::: Extracted material :::

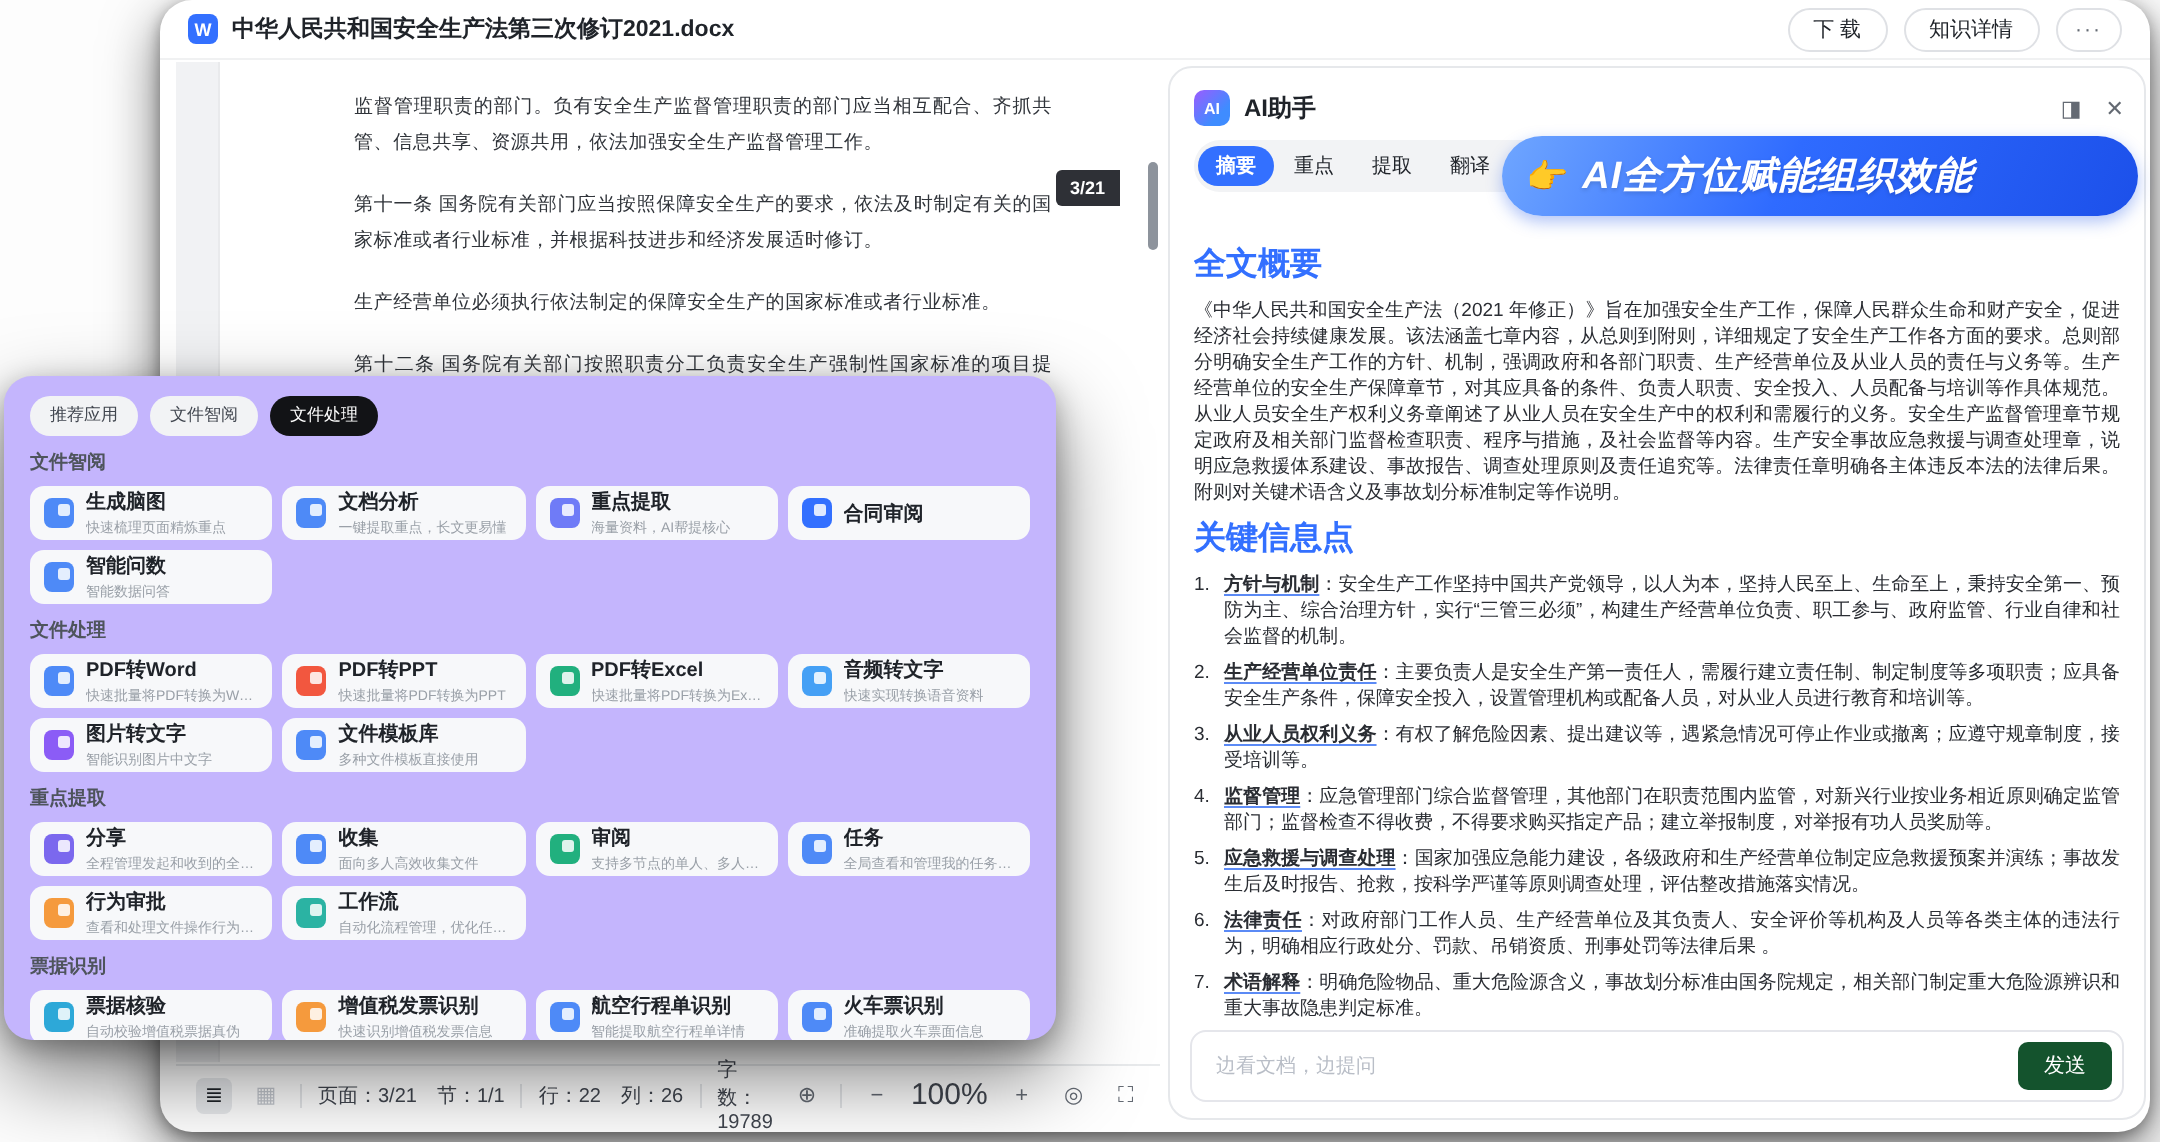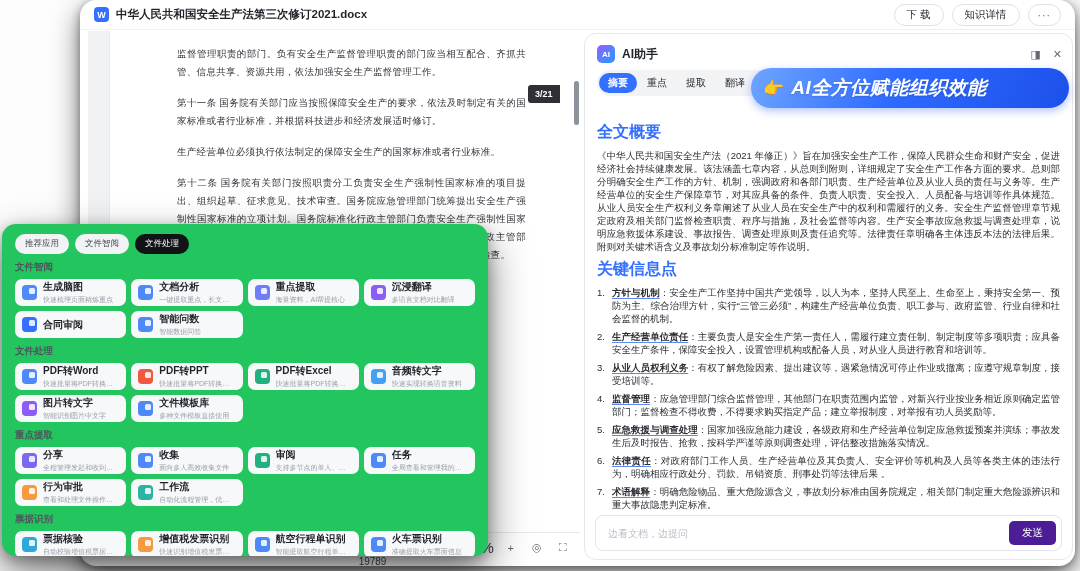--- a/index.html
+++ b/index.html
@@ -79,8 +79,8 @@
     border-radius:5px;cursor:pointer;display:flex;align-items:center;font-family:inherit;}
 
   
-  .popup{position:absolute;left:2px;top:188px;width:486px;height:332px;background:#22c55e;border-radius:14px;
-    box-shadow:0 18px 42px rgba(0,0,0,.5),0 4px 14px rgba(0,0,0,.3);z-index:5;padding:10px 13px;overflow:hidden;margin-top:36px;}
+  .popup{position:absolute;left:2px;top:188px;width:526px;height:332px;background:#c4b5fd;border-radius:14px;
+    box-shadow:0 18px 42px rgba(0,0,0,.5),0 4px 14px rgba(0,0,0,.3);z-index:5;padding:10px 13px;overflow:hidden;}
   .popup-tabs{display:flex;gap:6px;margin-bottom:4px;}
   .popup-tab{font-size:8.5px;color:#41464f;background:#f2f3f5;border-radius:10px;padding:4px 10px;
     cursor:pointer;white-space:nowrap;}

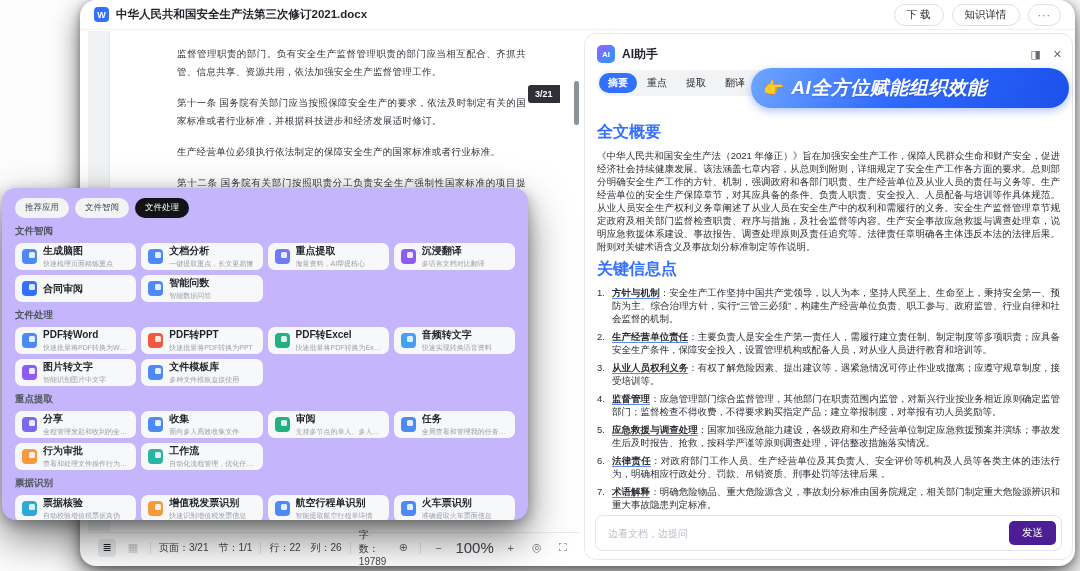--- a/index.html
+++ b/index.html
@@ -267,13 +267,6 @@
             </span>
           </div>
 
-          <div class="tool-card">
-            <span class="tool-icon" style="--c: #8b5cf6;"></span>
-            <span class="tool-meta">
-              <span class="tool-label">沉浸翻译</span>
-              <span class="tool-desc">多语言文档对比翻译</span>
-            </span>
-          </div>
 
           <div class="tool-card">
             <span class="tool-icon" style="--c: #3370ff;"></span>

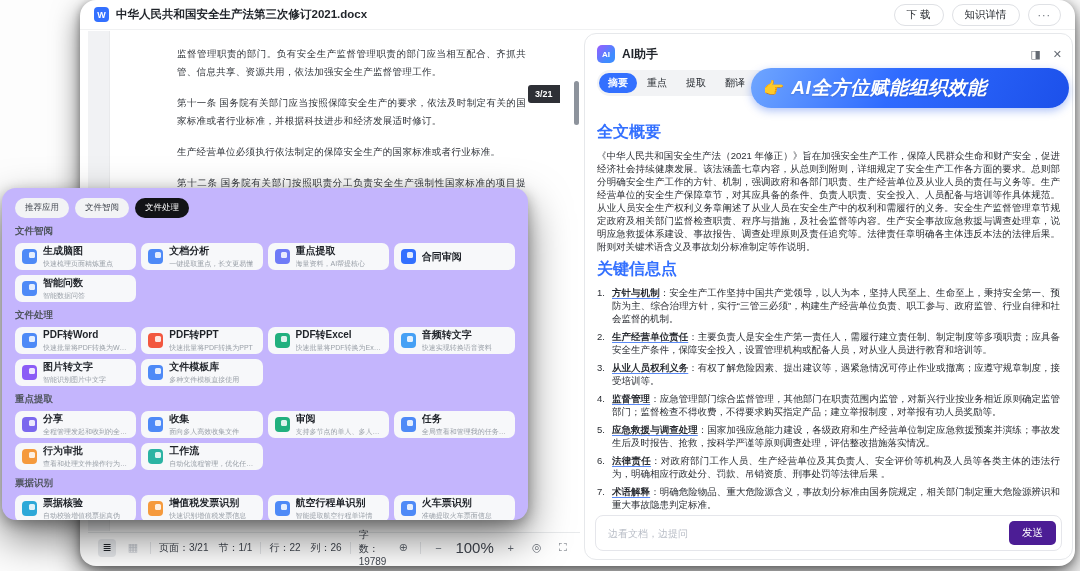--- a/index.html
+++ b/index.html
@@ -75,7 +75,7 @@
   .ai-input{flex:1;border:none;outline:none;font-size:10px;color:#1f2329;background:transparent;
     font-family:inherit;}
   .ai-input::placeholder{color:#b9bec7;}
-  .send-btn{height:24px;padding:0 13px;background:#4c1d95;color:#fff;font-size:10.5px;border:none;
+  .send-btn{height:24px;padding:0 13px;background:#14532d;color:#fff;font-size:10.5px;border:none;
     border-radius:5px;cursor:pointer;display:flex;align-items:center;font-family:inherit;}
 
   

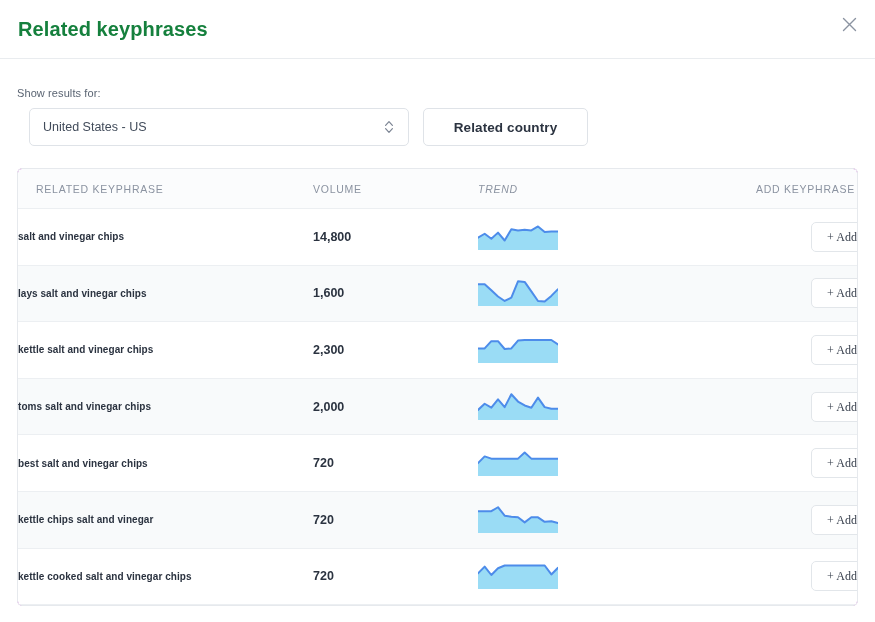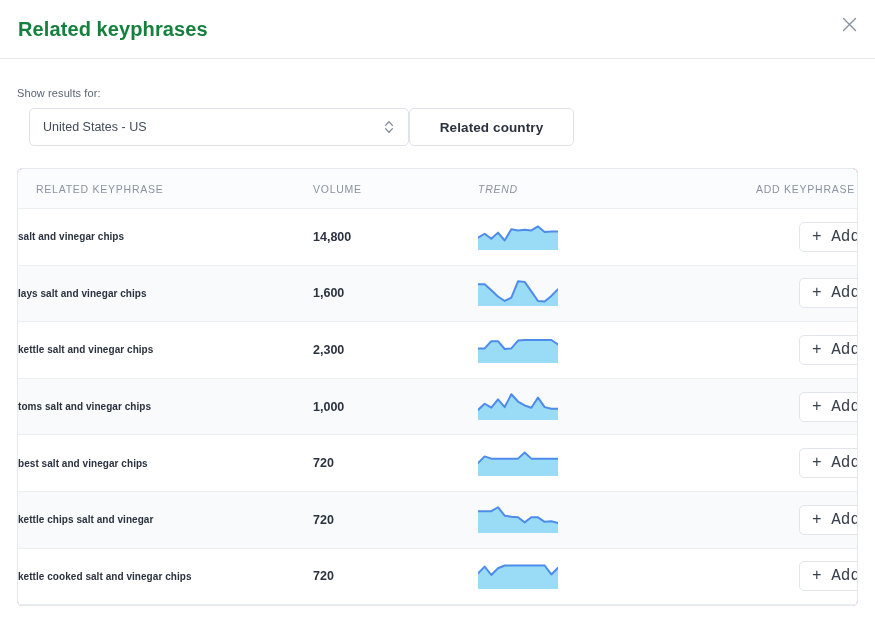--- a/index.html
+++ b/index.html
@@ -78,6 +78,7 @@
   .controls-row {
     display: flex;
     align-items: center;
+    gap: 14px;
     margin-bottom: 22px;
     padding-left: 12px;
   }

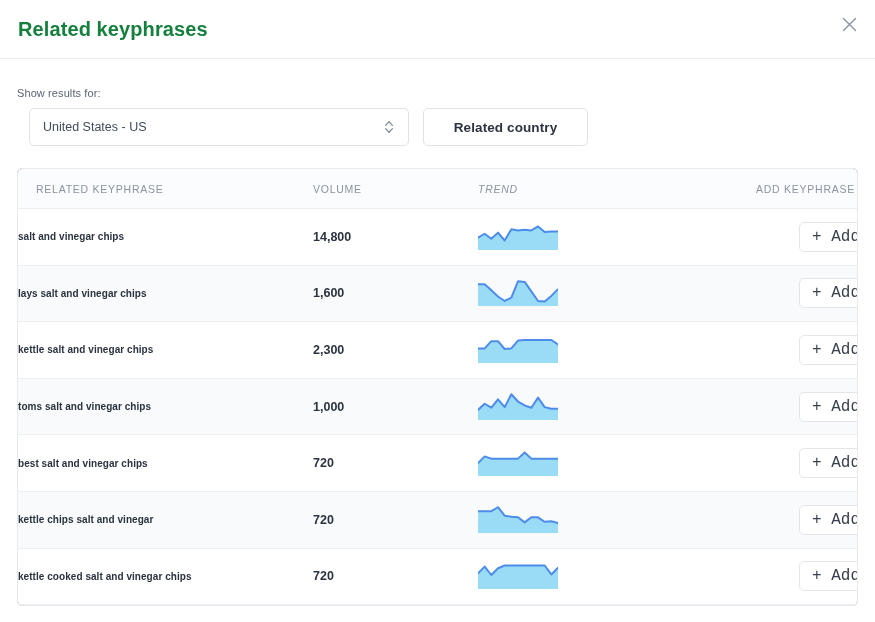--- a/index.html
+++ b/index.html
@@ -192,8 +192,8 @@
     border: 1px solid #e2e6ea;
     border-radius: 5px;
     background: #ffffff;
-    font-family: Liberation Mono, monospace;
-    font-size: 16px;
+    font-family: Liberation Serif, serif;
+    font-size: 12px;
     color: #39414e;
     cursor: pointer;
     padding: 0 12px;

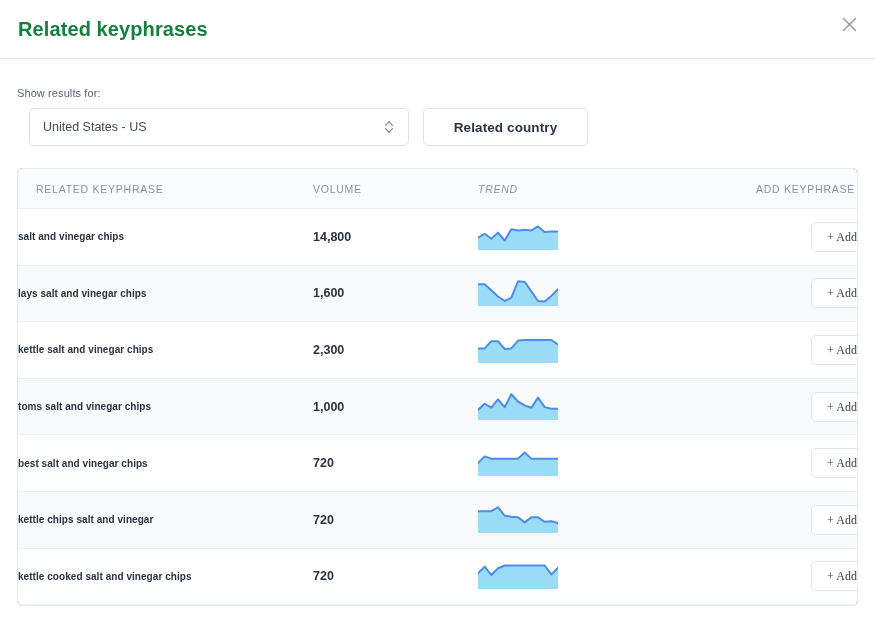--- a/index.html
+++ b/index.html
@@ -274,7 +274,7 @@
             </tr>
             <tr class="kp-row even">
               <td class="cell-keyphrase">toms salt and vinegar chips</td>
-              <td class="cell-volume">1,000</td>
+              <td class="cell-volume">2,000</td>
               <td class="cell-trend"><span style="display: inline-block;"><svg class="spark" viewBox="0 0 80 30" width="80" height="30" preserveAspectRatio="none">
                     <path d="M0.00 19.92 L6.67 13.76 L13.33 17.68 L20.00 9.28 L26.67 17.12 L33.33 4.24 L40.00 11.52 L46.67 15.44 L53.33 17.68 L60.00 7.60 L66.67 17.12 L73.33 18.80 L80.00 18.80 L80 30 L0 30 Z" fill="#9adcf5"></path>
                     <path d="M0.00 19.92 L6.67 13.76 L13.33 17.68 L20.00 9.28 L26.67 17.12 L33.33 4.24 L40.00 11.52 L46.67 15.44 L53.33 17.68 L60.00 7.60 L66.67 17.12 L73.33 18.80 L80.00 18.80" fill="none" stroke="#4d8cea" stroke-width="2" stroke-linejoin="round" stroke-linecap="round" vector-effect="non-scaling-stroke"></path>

:::

→ **Task item**
What is wanted is an exact copy of the lines above from the one containing "align-items: center;" through the one containing "background: #ffffff;", with no pictures in it.

→ **Exercise answer**
     align-items: center;
+    gap: 14px;
     margin-bottom: 22px;
     padding-left: 12px;
   }

--- a/index.html
+++ b/index.html
@@ -192,8 +192,8 @@
     border: 1px solid #e2e6ea;
     border-radius: 5px;
     background: #ffffff;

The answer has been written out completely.